During my loose preamble, I mention that being a volunteer firefighter is not just about putting water on fires, wearing yellow overalls or driving big red trucks. It carries certain imbedded humanitarian values required in many civilised, first-response cultures. In an emergency, the ability to use your initiative to help another person in immediate strife, to not over think a crisis, to remain focused when others are paralysed with confusion and uncertainty, will always be highly-regarded attributes.
I emphasise, however, that there will always be spectators, armchair experts or critics of your work, sometimes during but mainly after an event. I reinforce that immediate critical decisions in an emergency are moral-based. The rescue of a life or to save anyone from further injury must always take priority.
I draw a picture of an eight-pointed star on the grubby whiteboard then describe to the learners that this is the CFA Fire Service Star. The star’s origin is based on the ancient Maltese Cross and I emphasise that the points or tenants of the star relate closely to us in our emergency service work. The points represent the noble virtues of tact, loyalty, dexterity, observation, sympathy, explicitness and perseverance. They appreciate the sentiment and nod in agreement.
This immediately brings to life animated conversations from some of the students, and their real-life emergency experiences. I also mention that the star is unfortunately no longer printed in CFA emergency service training manuals, but it’s still included on the CFA cap.

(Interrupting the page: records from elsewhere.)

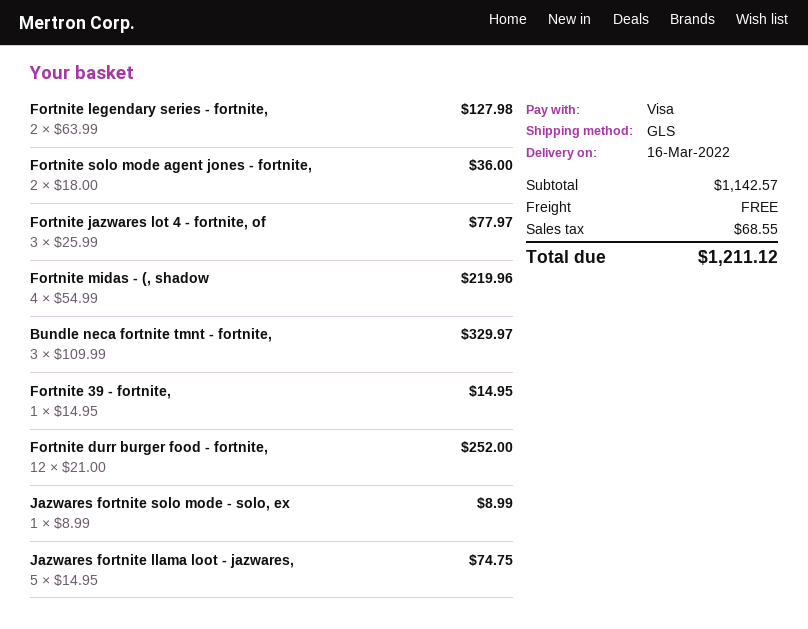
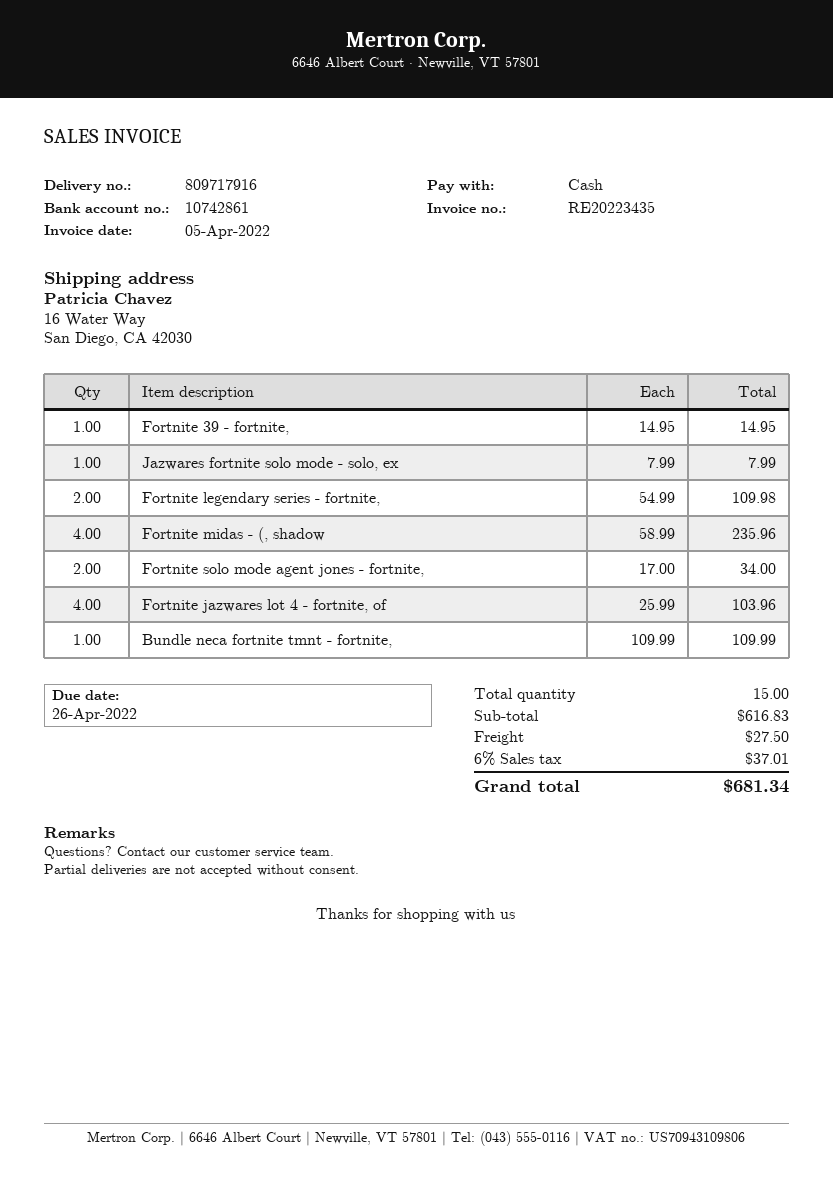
payment method: Visa -> cash
Fortnite legendary series - fortnite,: 2 x 63.99 = 127.98 -> 2 x 54.99 = 109.98
Fortnite solo mode agent jones - fortnite,: 2 x 18.00 = 36.00 -> 2 x 17.00 = 34.00
Fortnite jazwares lot 4 - fortnite, of: 3 x 25.99 = 77.97 -> 4 x 25.99 = 103.96
Fortnite midas - (, shadow: 4 x 54.99 = 219.96 -> 4 x 58.99 = 235.96
Bundle neca fortnite tmnt - fortnite,: 3 x 109.99 = 329.97 -> 1 x 109.99 = 109.99
Fortnite durr burger food - fortnite,: 12 x 21.00 = 252.00 -> none
Jazwares fortnite solo mode - solo, ex: 1 x 8.99 = 8.99 -> 1 x 7.99 = 7.99
Jazwares fortnite llama loot - jazwares,: 5 x 14.95 = 74.75 -> none
subtotal: 1142.57 -> 616.83
shipping: 0.00 -> 27.50
tax: 68.55 -> 37.01
total: 1211.12 -> 681.34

During late 2016, Dale Edwards from Newstead & District Fire Brigade, successfully graduated as a new CFA volunteer firefighter. It was a few months later that he found himself needing to apply a number of those virtues in a challenging and unusual rescue.
Dale had just walked into a supermarket at Kangaroo Flat near Bendigo during the early morning hours on 11 January this year. The day was like any other working morning for Dale, except he heard a man’s frantic screams for help. Without hesitation Dale immediately raced in the direction of the screams to discover that a young worker at a bakery had been pushing a large trolley heavily loaded with bread into an industrial oven. The trays of bread on the moving trolley had slipped forward, and the baker had akwardly attempted to grab them. This resulted in the worker trapping his hand between the operating oven and the upset trays.
Dale worked feverishly for about 10 minutes to successfully release the man’s hand, while also keeping him conscious. The oven had been set at 230 degrees celsius. It was realised soon after the rescue that Dale had suffered a dislocated shoulder from the physical effort required and that he had also sustained some major burns. The worker had also suffered third-degree burns and that he later needed four of his fingers amputating at hospital.
Police and others at the scene, praised Dale’s singular response initiatives and his calmness, during and after the emergency. It was realised after the event that Dale’s actions had saved the man from a far greater injury.
On 15 November 2017 Dale, along with 19 other people, was recognised by the Royal Humane Society of Australasia for his bravery. Dale was presented with a Royal Humane Society Certificate of Merit by the Governor of Victoria, the Honourable Linda Dessau AC at Government House, Melbourne.